# Can faulty rotors damage calipers?



## Inferno317 (Jan 27, 2009)

I'd like to start off by stating that I don't know much about cars so I'm not sure if this is a dumb question.

Last week, I took my car in to get the tires rotated and balanced. While there, they showed me that the right caliper was sticking and that I needed to replace both calipers. They told me that the caliper had also damaged the rotor so both of those needed to be replaced as well as the brake pads. The grand total came to $600.....which I don't have at the moment.

Since it seems the caliper is the most important, I was considering just replacing the calipers and replacing the rotors and pads when I had the money to do so. If I do so, is it possible to damage the new caliper with the faulty rotor? Thanks.


----------



## bruiser (Jul 30, 2005)

A faulty caliper can ruin a rotor, but only the rotor that works with the faulty caliper. It will not ruin the rotor on the opposite side. Since you're on a budget, replace the bad caliper and rotor. Unless the other rotor is worn down below it's safe limits. If it is, it will have to be replaced. Pads will have to be replaced, regardless of the condition of the calipers and rotors.

Did you ask if the rotors could be turned? IE milled to a new surface? Sometimes they can, sometimes they can't. 

You might want to look up the parts on an auto site like Autozone and see what the parts would cost.


----------



## nonamedsomebody (Oct 17, 2008)

if you don't feel any pulsing in your pedal from a warped rotor your should be fine. I would get the caliper replaced though that can be dangerous to have a caliper to lock up pulls your car abruptly to the side that locked up.


----------



## skyjd (Dec 2, 2008)

Inferno317 said:


> I'd like to start off by stating that I don't know much about cars so I'm not sure if this is a dumb question.

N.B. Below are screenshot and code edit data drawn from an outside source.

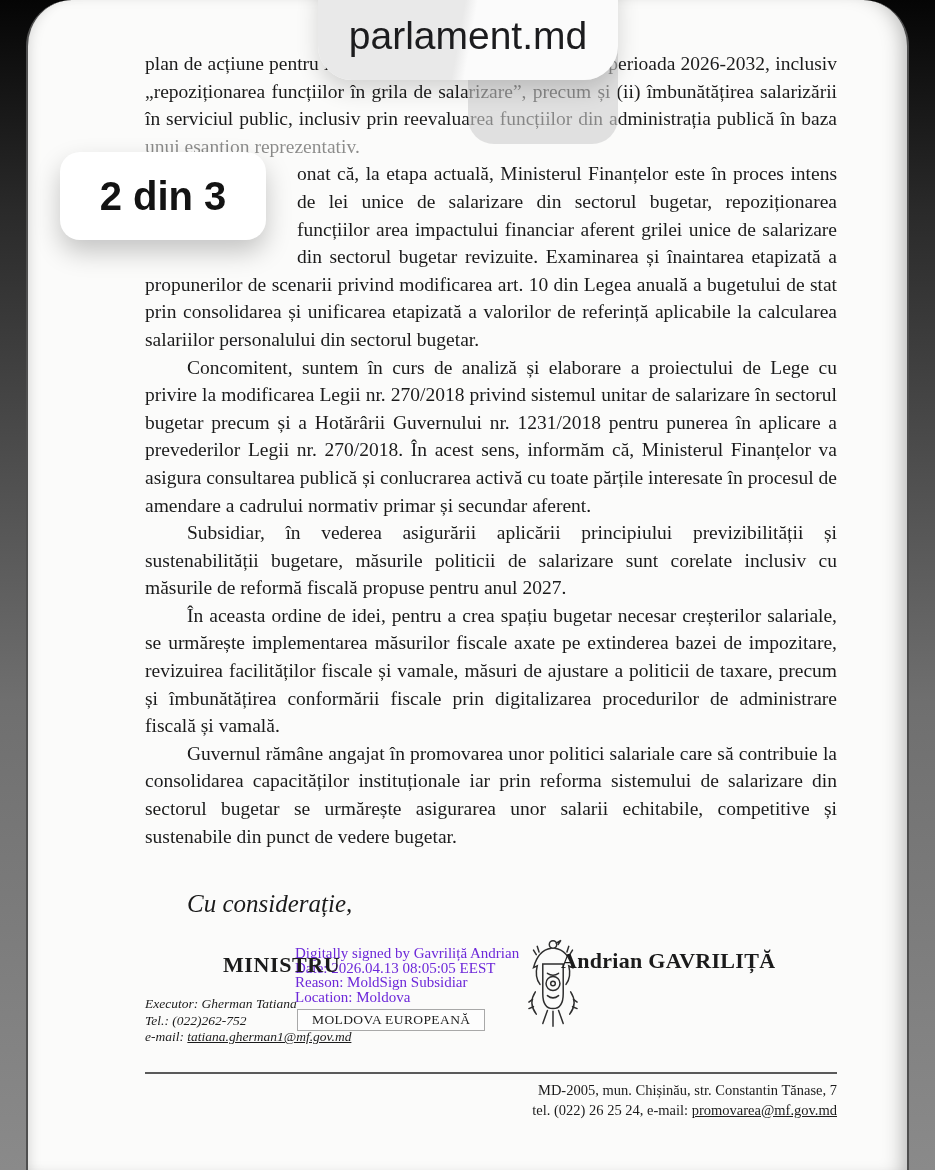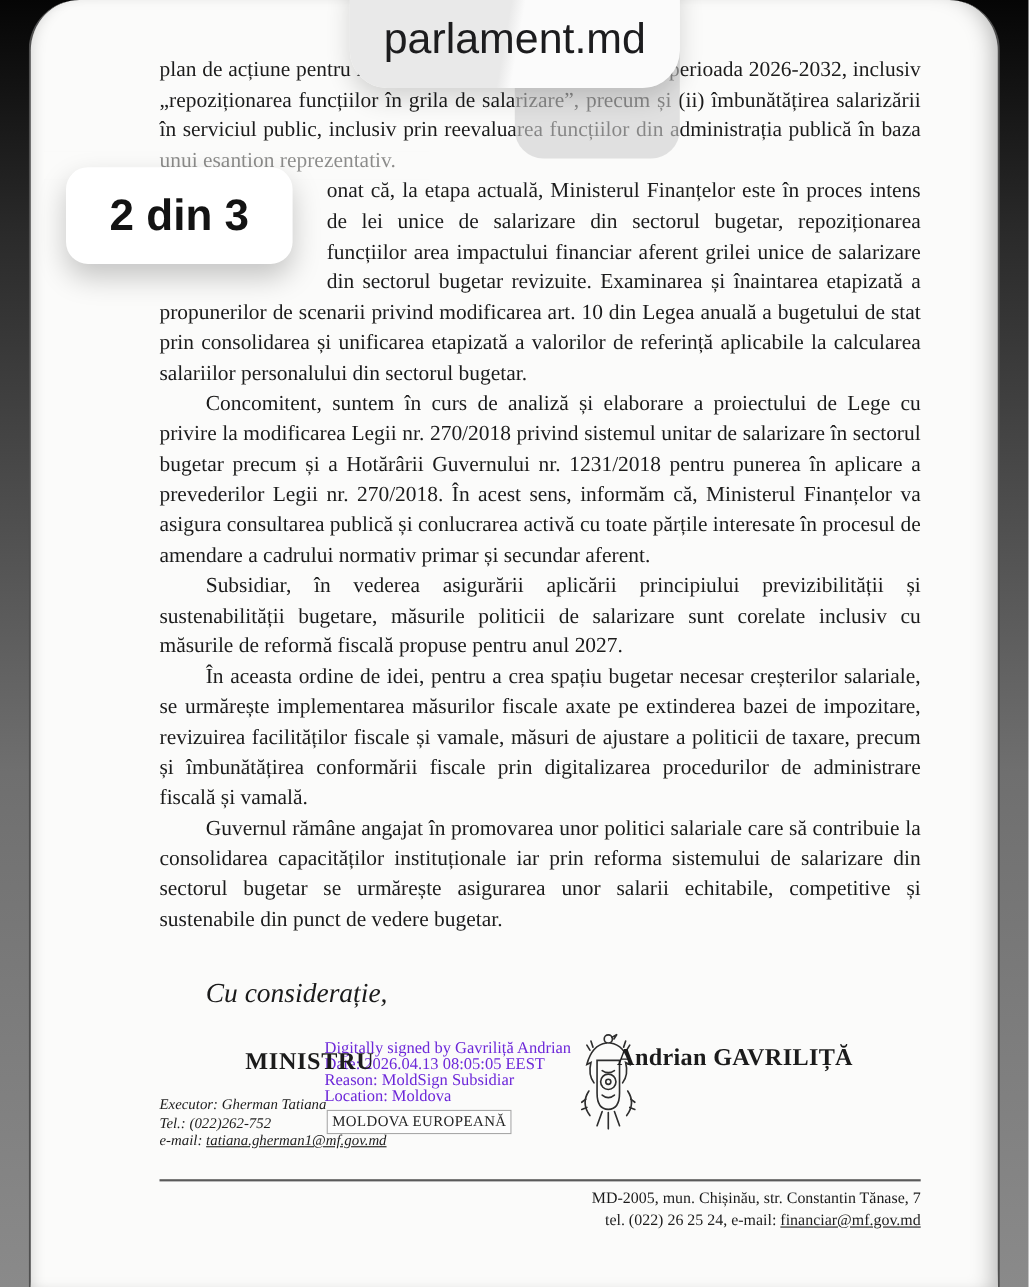--- a/index.html
+++ b/index.html
@@ -27,7 +27,7 @@
   .sigarea { position:relative; height:170px; margin-top:18px; }
   .ministru { position:absolute; left:78px; top:16px; font-size:22px; font-weight:bold; letter-spacing:0.6px; z-index:1; }
   .digisig { position:absolute; left:150px; top:10px; font-size:15px; line-height:14.6px; color:#6d28d9; white-space:nowrap; }
-  .stamp { position:absolute; left:152px; top:73px; border:1px solid #a8a8a8; background:#fdfdfd; font-size:13.5px; letter-spacing:0.4px; padding:2px 4px; color:#222; white-space:nowrap; }
+  .stamp { position:absolute; left:152px; top:73px; border:1px solid #a8a8a8; background:#fdfdfd; font-size:13.5px; letter-spacing:0.4px; padding:2px 14px; color:#222; white-space:nowrap; }
   .executor { position:absolute; left:0; top:60px; font-style:italic; font-size:13.5px; line-height:16.5px; white-space:nowrap; }
   .executor a, .footer a { color:#1b1b1b; text-decoration:underline; }
   .emblem { position:absolute; left:380px; top:2px; }

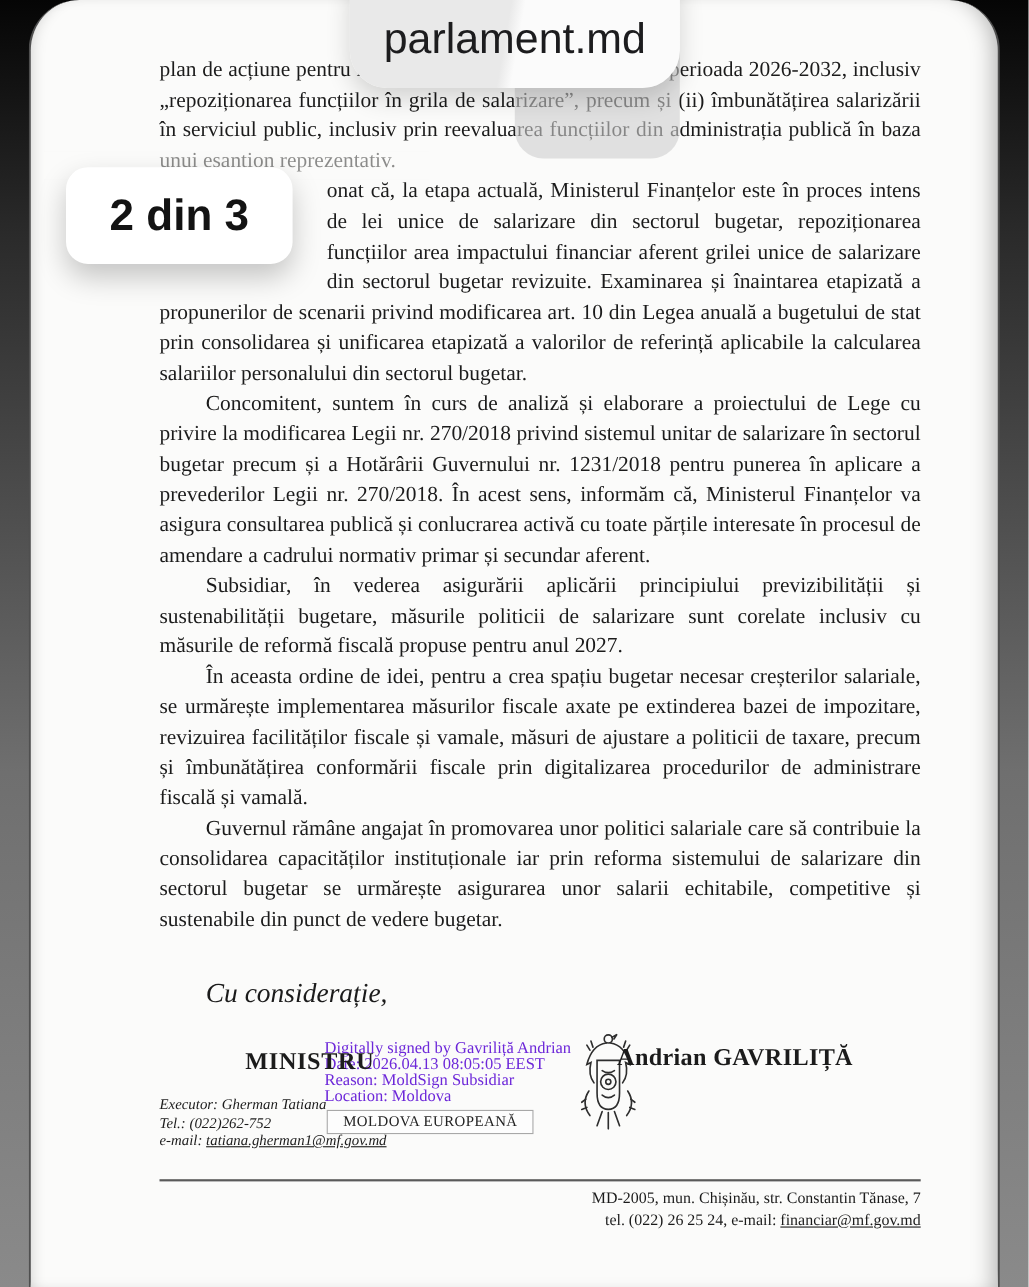--- a/index.html
+++ b/index.html
@@ -116,7 +116,7 @@
     <div class="footer">
       <hr class="footer-rule">
       <div>MD-2005, mun. Chișinău, str. Constantin Tănase, 7</div>
-      <div><span>tel. (022) 26 25 24, e-mail: </span><a href="#">financiar@mf.gov.md</a></div>
+      <div><span>tel. (022) 26 25 24, e-mail: </span><a href="#">promovarea@mf.gov.md</a></div>
     </div>
 
   </div>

Hi Inferno317, and Welcome to TSF!
Not to worry, the only dumb question is the one not asked.
bruiser,and nonamedsomebody also offered good advice.



Inferno317 said:


> Last week, I took my car in to get the tires rotated and balanced. While there, they showed me that the right caliper was sticking and that I needed to replace both calipers.


Although, it’s not necessary to replace Calipers in pairs, it sounds reasonable; do you frequent this shop, for your vehicle’s needs?



Inferno317 said:


> They told me that the caliper had also damaged the rotor so both of those needed to be replaced as well as the brake pads. The grand total came to $600.....which I don't have at the moment.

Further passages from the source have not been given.